These nervous systems, together with the cardiac (heart’s) nervous system, collect data from the body and send it up to the brain. The brain interprets the message, forms a story to define it, assigns it meaning, and then sends messages back down into the body about what it should be doing. Mind you, all of this happens in a split second.


Remember, we’re toggling between protection and healing all day every day. The story and meaning assigned by the brain reflect how the body communicates either danger or safety up through the vagus nerve. The brain dictates next steps based on the story and the meaning. That is, does the body still need to be protected? Or are we safe?

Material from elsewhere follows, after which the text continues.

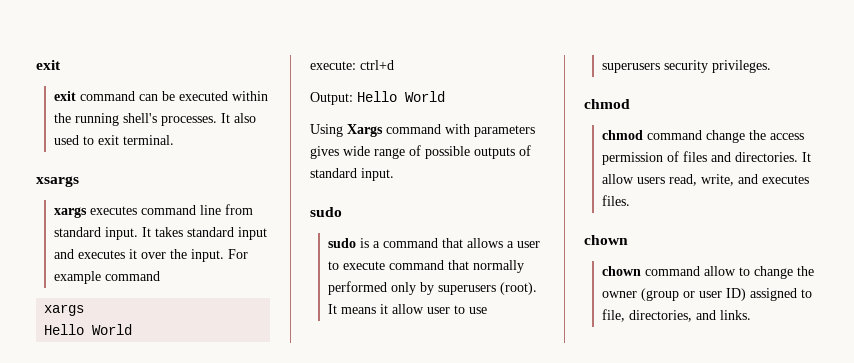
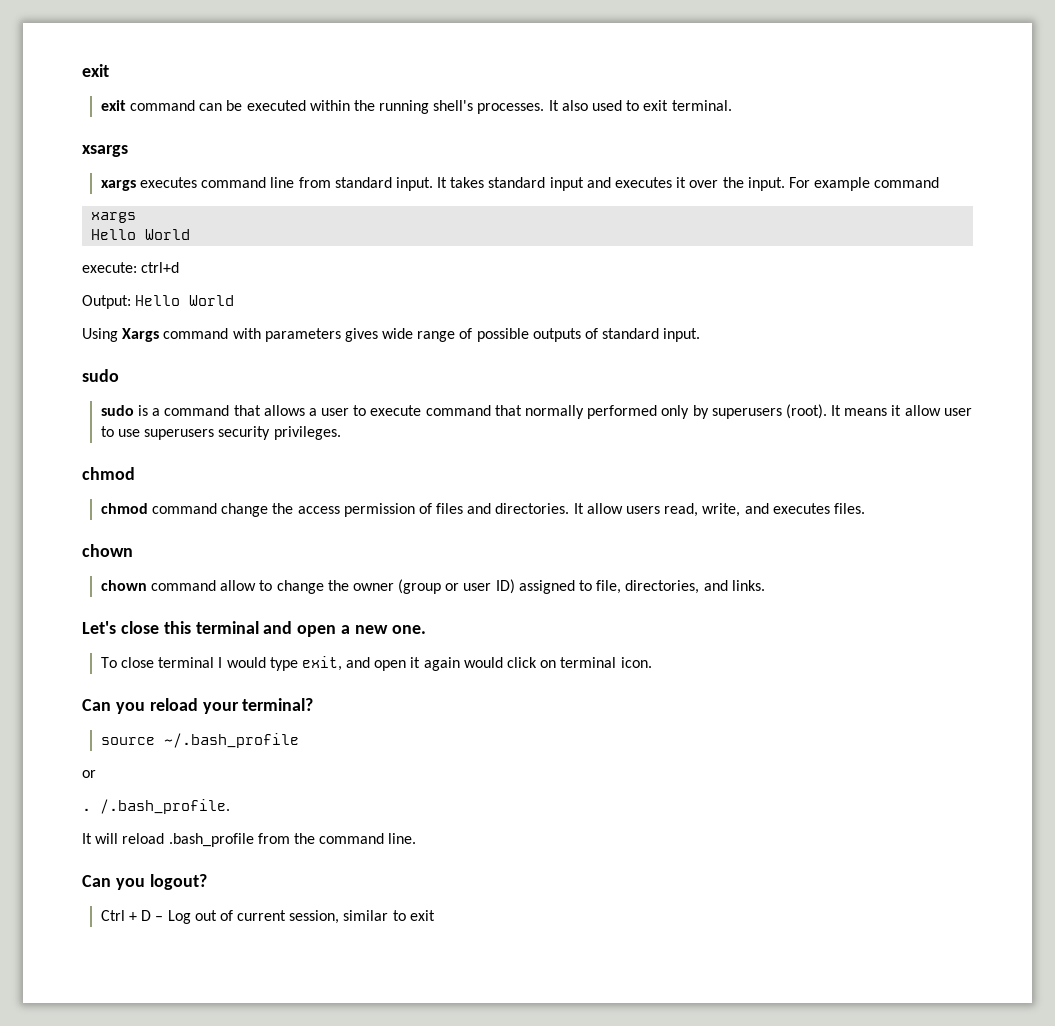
(752, 315) none -> [82,621,426,637] [100,656,652,671] [82,698,314,714] [100,733,299,748] [82,770,96,778] [82,799,230,814] [82,833,417,847] [82,874,207,890] [100,910,435,924] // Let's close this terminal and open a new one. // To close terminal I would type exit, and open it again would click on terminal icon. // Can you reload your terminal? // source ~/.bash_profile // or // . /.bash_profile. // It will reload .bash_profile from the command line. // Can you logout? // Ctrl + D – Log out of current session, similar to exit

We love the sympathetic nervous system! It stimulates cortisol production as morning arrives so that we wake up and have energy to start our day. That stimulation contributes to clear thinking, focus/attention, and generally helps keep us engaged into the afternoon.

The sympathetic nervous system, though, is also thought of as the “fight or flight” nervous system. If any part of the body feels under threat for any reason, the bold, fierce, protective sympathetic response leaps instantly into action to help us think clearly and move fast. Adrenaline is fast to be released and quick to be metabolized. Cortisol, on the other hand, is slow on both counts. It lingers in the system for hours, keeping us on edge and alert to danger.

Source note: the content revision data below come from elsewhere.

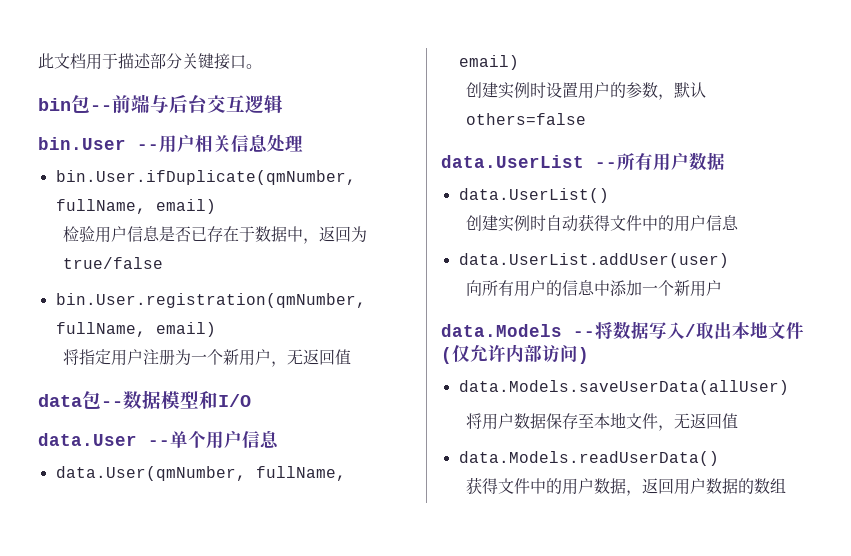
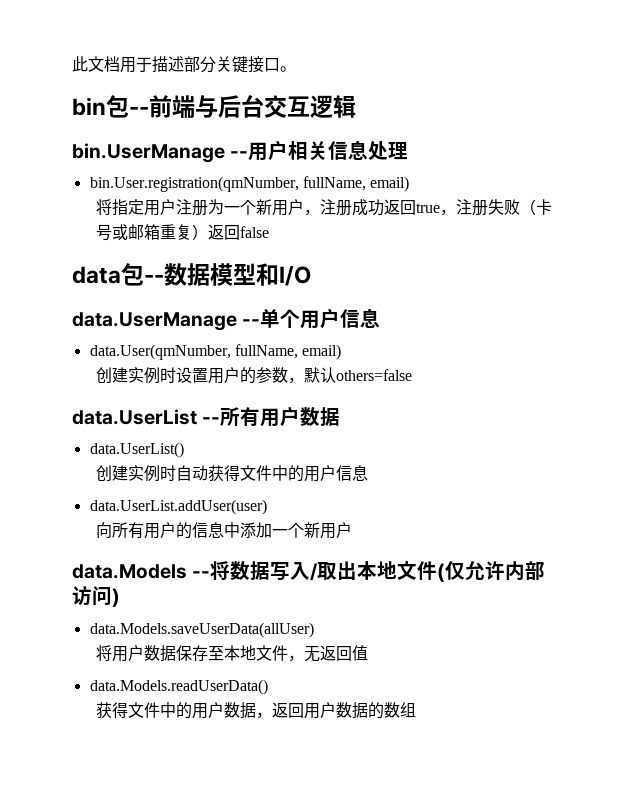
[38,137,126,150] bin.User -> [72,143,225,163] bin.UserManage
[55,170,356,185] [55,199,216,214] [63,226,368,244] [63,257,164,269] // bin.User.ifDuplicate(qmNumber, fullName, email) // 检验用户信息是否已存在于数据中，返回为true/false -> (409, 151) none
[287,349,352,365] 无返回值 -> [320,199,553,216] [96,224,270,241] 注册成功返回true，注册失败（卡号或邮箱重复）返回false
[38,433,137,446] data.User -> [72,312,237,331] data.UserManage

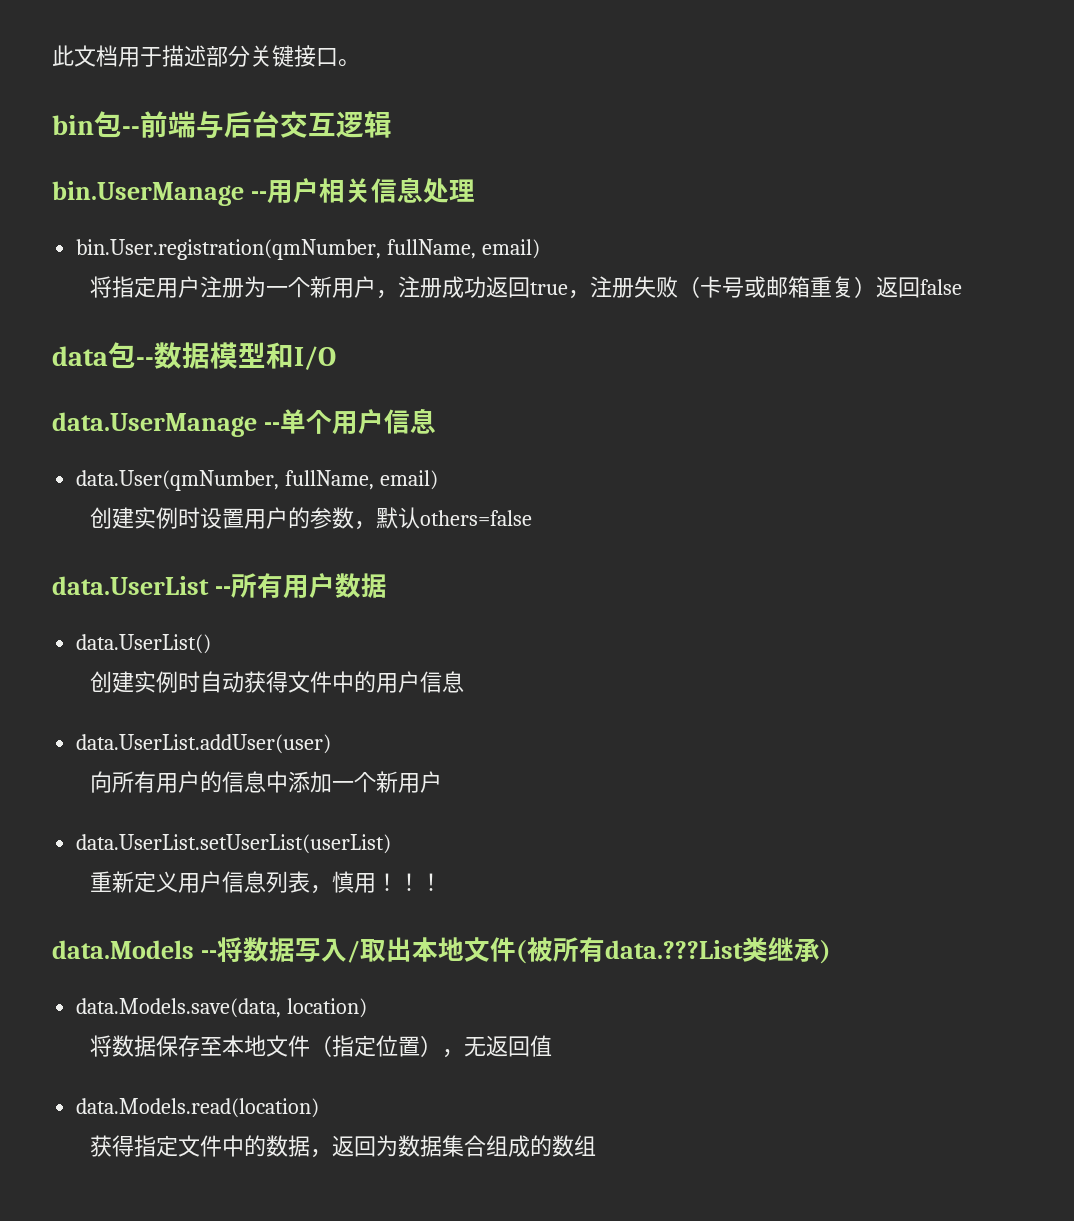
(353, 530) none -> [76,834,392,854] [90,871,443,894] // data.UserList.setUserList(userList) // 重新定义用户信息列表，慎用！！！
[445,561,546,581] [72,586,112,606] 仅允许内部访问 -> [526,937,820,962] 被所有data.???List类继承
[89,622,314,638] [96,645,145,662] data.Models.saveUserData(allUser) // 将用户 -> [76,998,368,1018] [90,1035,113,1057] data.Models.save(data, location) // 将
(289, 653) none -> [310,1035,443,1057] （指定位置）
[89,679,268,695] [96,702,225,719] data.Models.readUserData() // 获得文件中的用户 -> [76,1098,320,1118] [90,1135,267,1157] data.Models.read(location) // 获得指定文件中的
[304,702,369,719] 用户数据 -> [376,1135,531,1157] 为数据集合组成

But you know what the body doesn’t need when it’s in danger?
Distractions like feeling sexy or hungry or having to go to the bathroom, or, you know, being sleepy. The sympathetic nervous system messes with these automatic functions when it’s triggered to protect you.

Here’s the Catch
I’m describing this like the threat is a saber toothed tiger in the woods. But your body doesn’t distinguish between threats, whether physical, emotional/psychological, health/illness, overwhelm, losses, etc. It doesn’t know that you’re “just” having a bad day or that you lost your job or got in an argument with your significant other. It only has one action to save you from danger: the stress response.

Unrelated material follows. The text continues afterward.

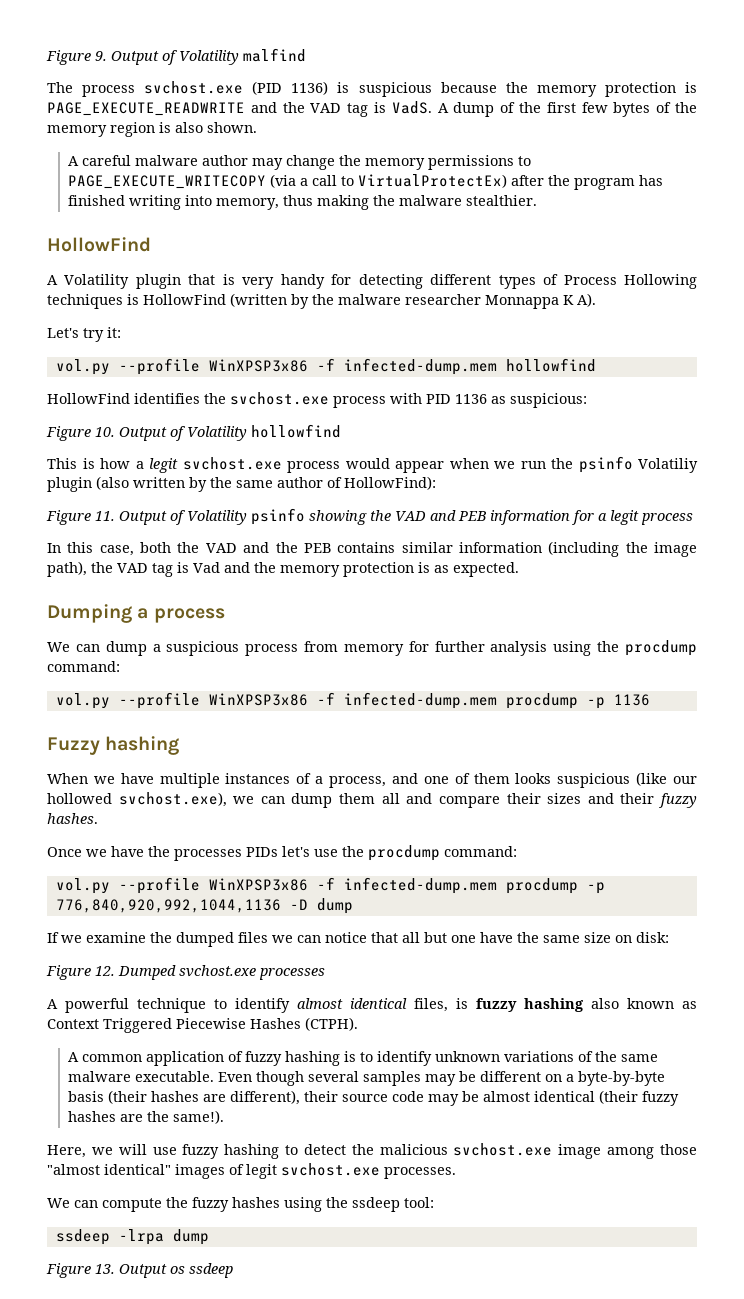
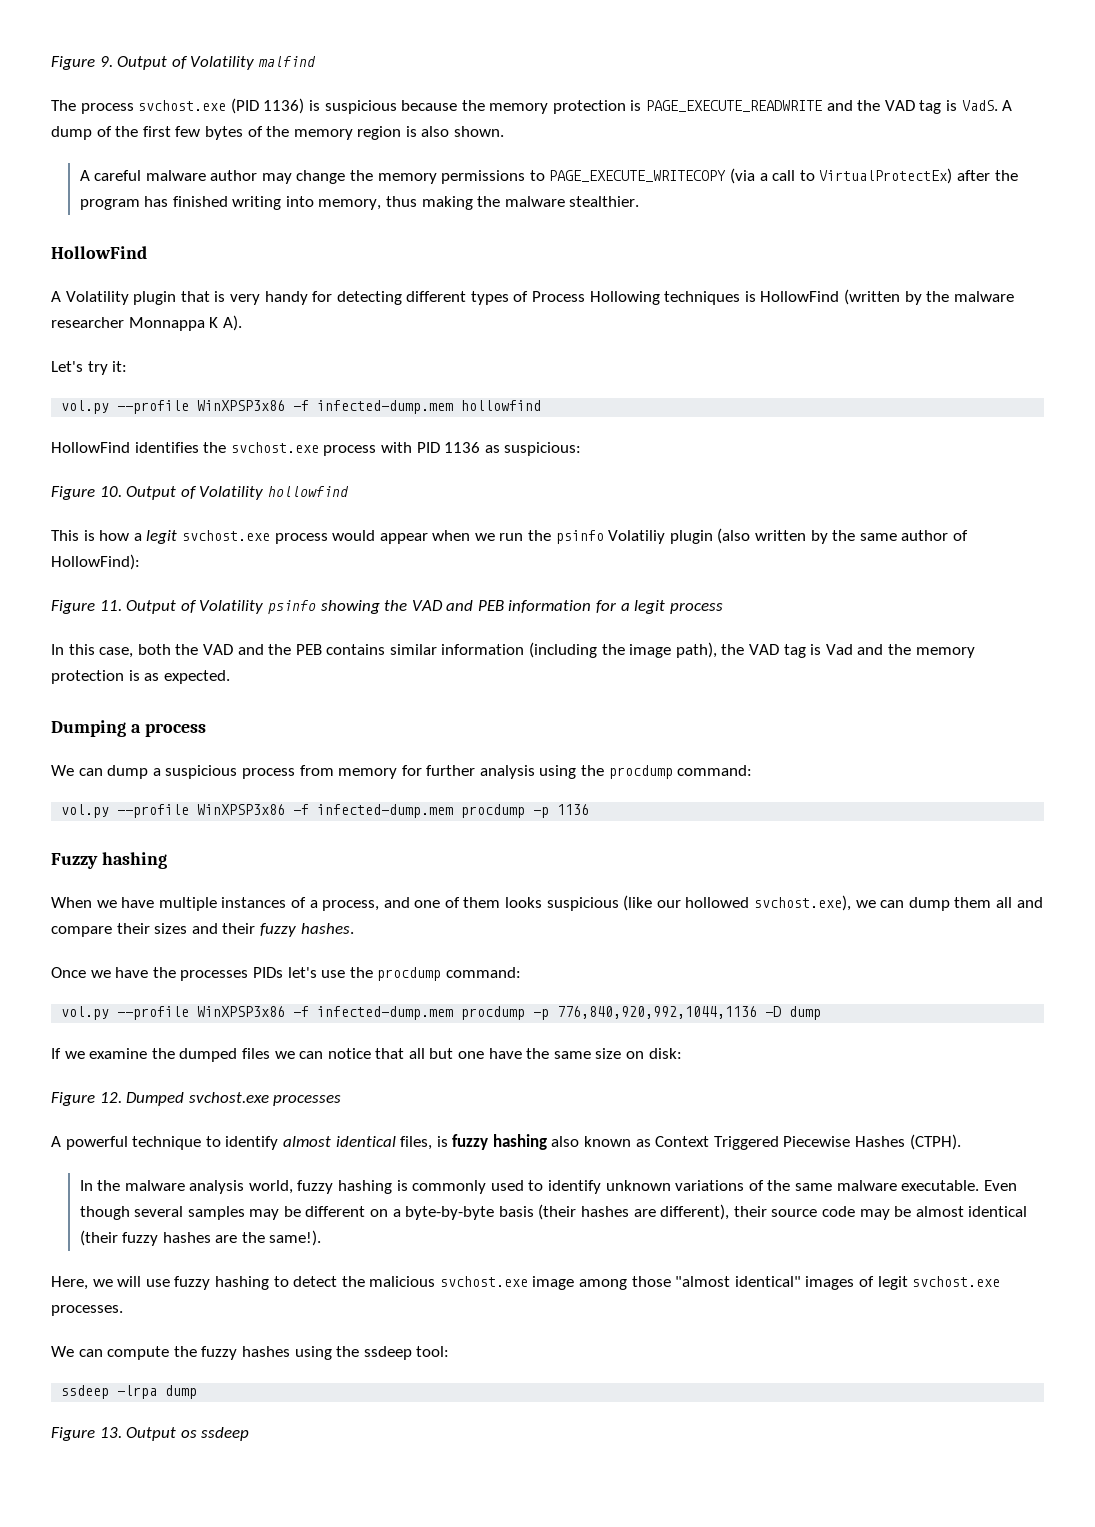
[67,1051,243,1066] A common application of -> [79,1180,293,1194] In the malware analysis world,
(356, 1056) none -> [412,1180,524,1194] commonly used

That persistent overstimulation sometimes goes by another name: anxiety.

And when you feel so overwhelmed that you become absolutely bound, unable to fight or flee? You freeze (or flop). Another name for this is depression.

How about when our stimulating cortisol levels remain high, but we’re completely worn out from being “on” and not sleeping? We’re wired and tired. Absolutely buzzing and frazzled. This is when we get brain fog, memory issues, irritability, lack of focus, extra distractibility, mood swings, etc. etc.

Our bodies eventually let us know it’s been too much for too long: heart issues, blood sugar and cholesterol dysregulation, weight gain, insomnia, illnesses, nutrient depletions…even cancer.

Resilience
Resilience is built when our bodies spend more time feeling safe, even choosing that feeling of safety as a coping strategy during hard times. In terms of our autonomic nervous systems, this means fostering and nourishing our parasympathetic nervous system response. It doesn’t mean we get rid of stress, but that we have greater capacity in the face of hard things.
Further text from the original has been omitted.